Thursday, November 17, 2005
4:15 pm
B17 Upson Hall

Computer Science
Colloquium
Fall 2005


Serafim Batzoglou
Stanford University

Aligning Protein Sequences and Interaction Networks


Proteins have evolved for more than a billion years and in today's organisms we can clearly group them into families with common sequence, structure, or function. Arranging the letters of each string into columns of similarities, dissimilarities, and gaps is perhaps the oldest and most basic problem in bioinformatics. In the first part of the talk I will talk about a method we have developed for multiple sequence alignment, called ProbCons, which combines a hidden Markov model (HMM) and novel inference techniques. ProbCons outperforms existing methods in benchmark data sets of real proteins, even though it does not incorporate domain-specific knowledge. Then, I will describe a conditional random field (CRF) for sequence alignment, which can be used to derive superior alignment parameters from a rich set of biological features such as hydrophobicity, using training sets of very limited size.
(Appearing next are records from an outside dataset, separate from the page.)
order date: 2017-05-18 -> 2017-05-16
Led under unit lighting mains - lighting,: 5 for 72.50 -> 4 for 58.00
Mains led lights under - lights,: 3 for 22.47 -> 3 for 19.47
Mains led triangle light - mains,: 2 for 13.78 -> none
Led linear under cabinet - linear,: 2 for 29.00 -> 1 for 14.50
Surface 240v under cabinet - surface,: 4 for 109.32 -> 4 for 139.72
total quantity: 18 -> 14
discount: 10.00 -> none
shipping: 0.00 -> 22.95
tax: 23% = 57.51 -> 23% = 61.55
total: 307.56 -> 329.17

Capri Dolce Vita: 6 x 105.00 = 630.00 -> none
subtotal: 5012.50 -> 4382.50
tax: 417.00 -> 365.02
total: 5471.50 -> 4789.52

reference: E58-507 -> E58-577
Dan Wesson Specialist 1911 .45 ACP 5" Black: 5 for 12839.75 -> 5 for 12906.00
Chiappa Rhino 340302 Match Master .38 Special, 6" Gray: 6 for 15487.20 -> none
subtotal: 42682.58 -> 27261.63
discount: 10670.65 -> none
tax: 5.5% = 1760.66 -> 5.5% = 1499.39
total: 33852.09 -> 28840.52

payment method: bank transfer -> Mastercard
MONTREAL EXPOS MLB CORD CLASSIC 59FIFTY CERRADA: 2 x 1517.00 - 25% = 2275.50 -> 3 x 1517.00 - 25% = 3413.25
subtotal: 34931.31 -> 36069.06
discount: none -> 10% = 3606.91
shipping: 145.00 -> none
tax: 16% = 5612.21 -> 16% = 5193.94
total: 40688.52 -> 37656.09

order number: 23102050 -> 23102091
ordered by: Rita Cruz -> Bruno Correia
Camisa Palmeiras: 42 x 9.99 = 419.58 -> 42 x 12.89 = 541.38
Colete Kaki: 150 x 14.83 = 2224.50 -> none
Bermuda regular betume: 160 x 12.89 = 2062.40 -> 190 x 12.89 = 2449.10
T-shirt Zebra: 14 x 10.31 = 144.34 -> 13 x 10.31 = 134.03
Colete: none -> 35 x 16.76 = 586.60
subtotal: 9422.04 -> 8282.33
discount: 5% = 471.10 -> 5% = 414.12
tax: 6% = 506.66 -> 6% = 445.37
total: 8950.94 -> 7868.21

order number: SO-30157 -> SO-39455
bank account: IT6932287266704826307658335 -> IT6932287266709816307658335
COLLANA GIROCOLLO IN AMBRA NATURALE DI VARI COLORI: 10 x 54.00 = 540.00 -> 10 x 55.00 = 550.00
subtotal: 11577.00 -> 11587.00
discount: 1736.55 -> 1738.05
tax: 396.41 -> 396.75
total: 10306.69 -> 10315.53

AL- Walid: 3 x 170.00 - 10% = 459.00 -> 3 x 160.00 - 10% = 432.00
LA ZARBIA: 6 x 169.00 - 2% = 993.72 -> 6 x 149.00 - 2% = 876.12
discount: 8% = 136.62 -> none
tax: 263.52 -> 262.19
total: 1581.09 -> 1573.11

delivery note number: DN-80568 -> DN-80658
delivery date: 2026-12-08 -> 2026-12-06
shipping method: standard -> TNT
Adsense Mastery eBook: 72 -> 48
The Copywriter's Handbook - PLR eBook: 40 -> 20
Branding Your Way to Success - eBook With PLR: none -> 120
Given multiple sources of functional genomics data, graphs of interactions between all proteins of an organism can be constructed. We are constructing such networks for the 230 sequenced bacteria, and we search for modules (subgraphs) that are statistically significantly conserved across several of the species. Past approaches to network alignment restrict the types of alignments that can be performed to simple pathways or cliques, and moreover cannot perform alignment of more than 3 networks. I will present a new formulation of alignment that is sufficiently general to remove arbitrary assumptions on the nature of alignment. Our algorithm, implemented in a tool called Nuke, scales efficiently to large databases and to multiple alignment of an arbitrary number of networks. Test results on bacterial networks show that our algorithm can uncover core conserved modules and hint to novel biological hypotheses.